**ASSIGNMENT**: Reproduce the lines of the material exactly, excluding every image.

**MATERIAL FOR THE TASK**:
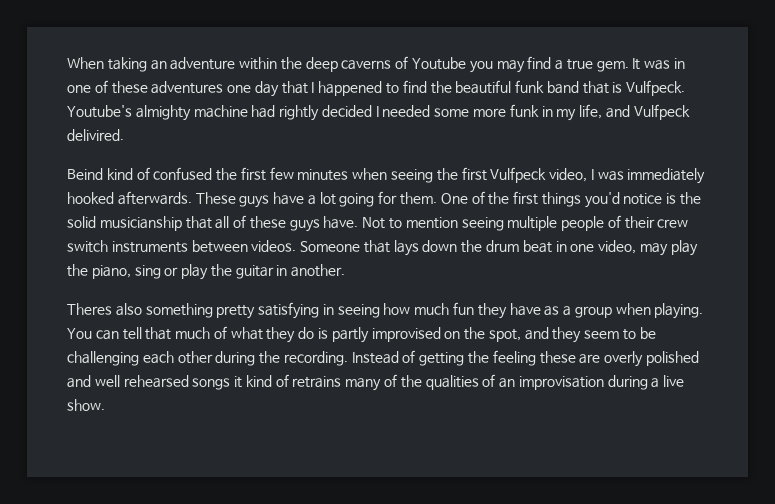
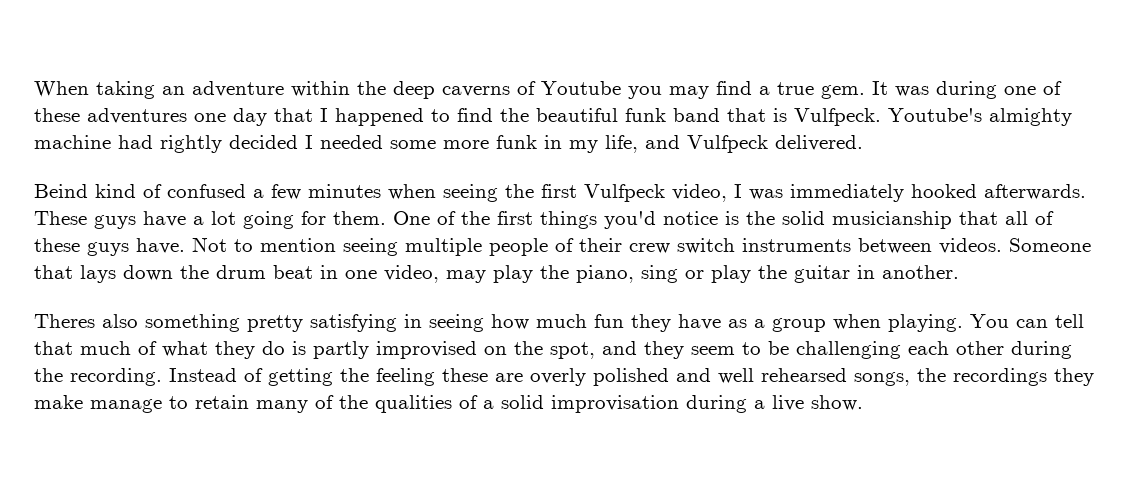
[674,58,686,69] in -> [936,81,997,99] during
[67,129,124,141] delivired. -> [775,135,863,151] delivered.
[216,167,266,181] the first -> [253,189,264,198] a
[192,374,342,390] songs it kind of retrains -> [854,368,1094,386] [34,395,249,413] songs, the recordings they make manage to retain
[499,378,516,388] an -> [483,395,544,409] a solid

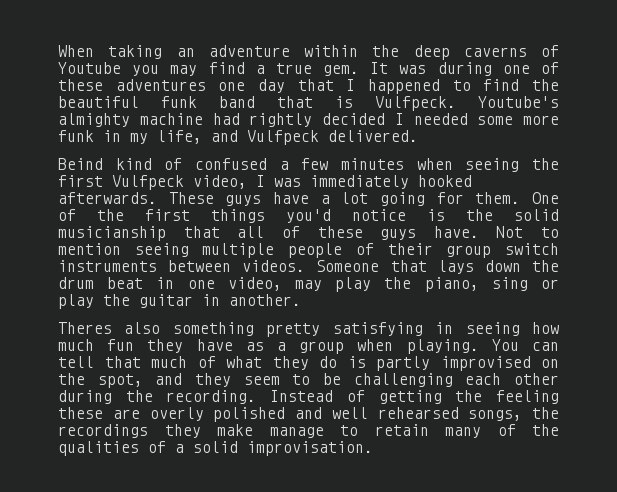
[629,243,670,254] crew -> [446,245,492,258] group
[551,395,863,413] improvisation during a live show. -> [247,441,373,456] improvisation.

**EXERCISE SOLUTION**:
[674,58,686,69] in -> [936,81,997,99] during
[67,129,124,141] delivired. -> [775,135,863,151] delivered.
[216,167,266,181] the first -> [253,189,264,198] a
[192,374,342,390] songs it kind of retrains -> [854,368,1094,386] [34,395,249,413] songs, the recordings they make manage to retain
[499,378,516,388] an -> [483,395,544,409] a solid

[629,243,670,254] crew -> [446,245,492,258] group
[551,395,863,413] improvisation during a live show. -> [247,441,373,456] improvisation.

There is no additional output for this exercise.